Viktor & Rolf / Studio Job – Scenography partnering

Viktor & Rolf / Studio Job – Scenography partnering


Dutch designers, Nynke Tynagel and Job Smeets from Studio Job have enjoyed a long and creative professional as well as personal relationship with Viktor & Rolf . “We go way back to the mid 90s when we were all living in Paris trying to keep our heads above water,” says Smeets. “Since then, we have designed furniture for their showrooms in Tokyo, Paris, New York and Milan; we have collaborated on jewellery and also fabrics.”

Viktor & Rolf  layered performance with scenography by Studio Job

Fall Winter 2010 / 2011   –  at Espace Ephemere Tuileries on March 6, 2010 in Paris, France.

“Studio Job and Viktor & Rolf cherish a long friendship. When our creative paths cross, we enjoy working together. Jewelry, prints, furniture and now designs for a runway.” – Nynke Tynagel and Job Smeets

Never ones to miss a “beat”, make that a ‘cut’; Viktor and Rolf’s Sping/Summer 2010 “Pedestal Collection” was a visual trip for the senses. Combining the worlds of music, design and fashion, the designers mixed haute couture tailoring with an out of this world modernity.

The response to Viktor & Rolf’s showing during Paris Fashion Week has been extreme. Most adored it, a few loathed it, but everyone talked about it.

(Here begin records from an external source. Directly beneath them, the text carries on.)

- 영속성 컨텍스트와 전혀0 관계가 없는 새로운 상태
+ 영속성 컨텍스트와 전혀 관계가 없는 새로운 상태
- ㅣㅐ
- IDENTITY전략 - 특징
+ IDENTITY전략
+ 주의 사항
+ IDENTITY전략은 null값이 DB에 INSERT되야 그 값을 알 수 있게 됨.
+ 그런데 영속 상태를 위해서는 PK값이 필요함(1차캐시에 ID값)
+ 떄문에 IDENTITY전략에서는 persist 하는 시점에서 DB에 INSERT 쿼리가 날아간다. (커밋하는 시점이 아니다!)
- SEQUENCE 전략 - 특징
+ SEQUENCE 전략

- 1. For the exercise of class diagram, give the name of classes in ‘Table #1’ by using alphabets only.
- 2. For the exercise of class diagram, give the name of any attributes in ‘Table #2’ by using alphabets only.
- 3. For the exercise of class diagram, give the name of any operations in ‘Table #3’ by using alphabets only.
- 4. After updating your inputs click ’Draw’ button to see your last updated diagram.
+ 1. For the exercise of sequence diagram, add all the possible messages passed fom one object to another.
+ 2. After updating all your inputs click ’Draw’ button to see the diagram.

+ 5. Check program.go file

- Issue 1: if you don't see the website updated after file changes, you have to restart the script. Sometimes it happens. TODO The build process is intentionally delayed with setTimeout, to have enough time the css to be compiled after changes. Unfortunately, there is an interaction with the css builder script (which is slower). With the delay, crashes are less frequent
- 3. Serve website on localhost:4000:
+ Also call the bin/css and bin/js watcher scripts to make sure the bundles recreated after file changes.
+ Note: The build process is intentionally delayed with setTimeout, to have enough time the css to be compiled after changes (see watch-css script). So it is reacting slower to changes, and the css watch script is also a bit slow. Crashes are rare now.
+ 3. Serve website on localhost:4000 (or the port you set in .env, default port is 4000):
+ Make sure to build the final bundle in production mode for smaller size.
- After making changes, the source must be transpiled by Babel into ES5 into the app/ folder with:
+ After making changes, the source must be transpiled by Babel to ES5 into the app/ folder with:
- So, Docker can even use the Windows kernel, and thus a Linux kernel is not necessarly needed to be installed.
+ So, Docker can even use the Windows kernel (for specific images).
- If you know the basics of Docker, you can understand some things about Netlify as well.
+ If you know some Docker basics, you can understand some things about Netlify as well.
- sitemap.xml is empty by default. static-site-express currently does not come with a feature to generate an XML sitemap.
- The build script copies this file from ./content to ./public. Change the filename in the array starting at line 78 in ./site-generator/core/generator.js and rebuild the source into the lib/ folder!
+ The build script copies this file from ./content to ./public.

Smeets believes the collaboration works because all four of the designers work in a similar way. “We are all inspired by things that are going on around us,” says Smeets, “and we materialize those ideas into sculptures. Ours is art or design and theirs is fashion, but the thinking is very much the same.”

Originally, the massive globe that sat at the start of the Paris runway was designed by Studio Job to show at the Swarovski Palace during the Salone Internazionale del Mobile in 2008 in Milan. A globe is a strong and all-encompassing icon. It is mother earth, apt considering that directly opposite the object a heavily pregnant Róisín Murphy – singer and environmental activist – stood on a pedestal and sang under layers of pink tulle.

“I think it also references the global crisis and how everyone across the world is suffering because of it,” says Smeets. “The globe is all we really have and all the problems are hidden within it. It’s everything.”

And Studio Job’s objects set the ideal mood for the credit-crunch couture on offer. Massive tulle ballgowns with large chunks chiseled and (literally) tunneled out. Another full skirt was chopped in half horizontally with the bottom fullness appearing to defy gravity.

“For sheer fashion audacity, the prize goes to Viktor & Rolf,” wrote Armand Limnander on The New York Times blog, The Moment. And, “Horsting and Snoeren haven’t always scored with their conceptual games the last few seasons, but today it was a total blast watching them let it rip,” wrote Nicole Phelps of

Much of the jubilance over the show was a sensual response to its scale. The Studio Job scenery was more then just a stage or a piece of temporary theatre. They were art pieces and the quality matched the clothes. “The fashion world has seen some great backdrops from design houses like Chanel,” says Smeets, “but in the end they are temporary objects built to last for fifteen minutes and you can tell. These were real art sculptures and the effect is very different.”

José Teunissen from ArtEZ where Viktor & Rolf trained, also said she loved what she saw, particularly the obvious research that went into the silhouettes, shapes and patterns. “It reminded me of early Viktor & Rolf where they took 19th century gowns and destroyed them,” she says.

Teunissen also mentions the difficulty Viktor & Rolf face due to their seemingly mixed-up aesthetics. “They really do love classical and glamorous gowns,” she says, “so they do avant-garde clothes with no avant-garde aesthetic at the base. It does make it difficult for people to understand, especially the media. With Martin Margiela or Comme des Garçons the edginess is always there. It’s much much harder to introduce concepts and strange effects to more classical clothing.”

The general consensus (except for a particularly grumpy Susie Menkes) is that this show marks a come-back of sorts for the Dutch design duo. Not that they have been in any sort of slump, but it seems to have taken a few seasons for them to get back on track after selling a majority shareholding of their company to Renzo Rosso in July 2008.

“It’s tough,” says Teunissen. “A new backer means getting used to producing in a different way with all different people. The fabrics may have gotten even better, but it’s just a whole different dynamic with different compromises.”

But Smeets doesn’t want to call it a come-back. “They are huge talents with a very original view on life and how this world works,” he says. “Over and over again they have proved that they can turn their moods into fashion, and an artist always has his moments. There are always going to be times when you are working well but getting less attention. I think this show brings them to many people’s attention and I hope that Nynke and I helped with that. And if we did, then it wasn’t some sort of marketing plan. What we did comes from our gut and it came from their gut too.”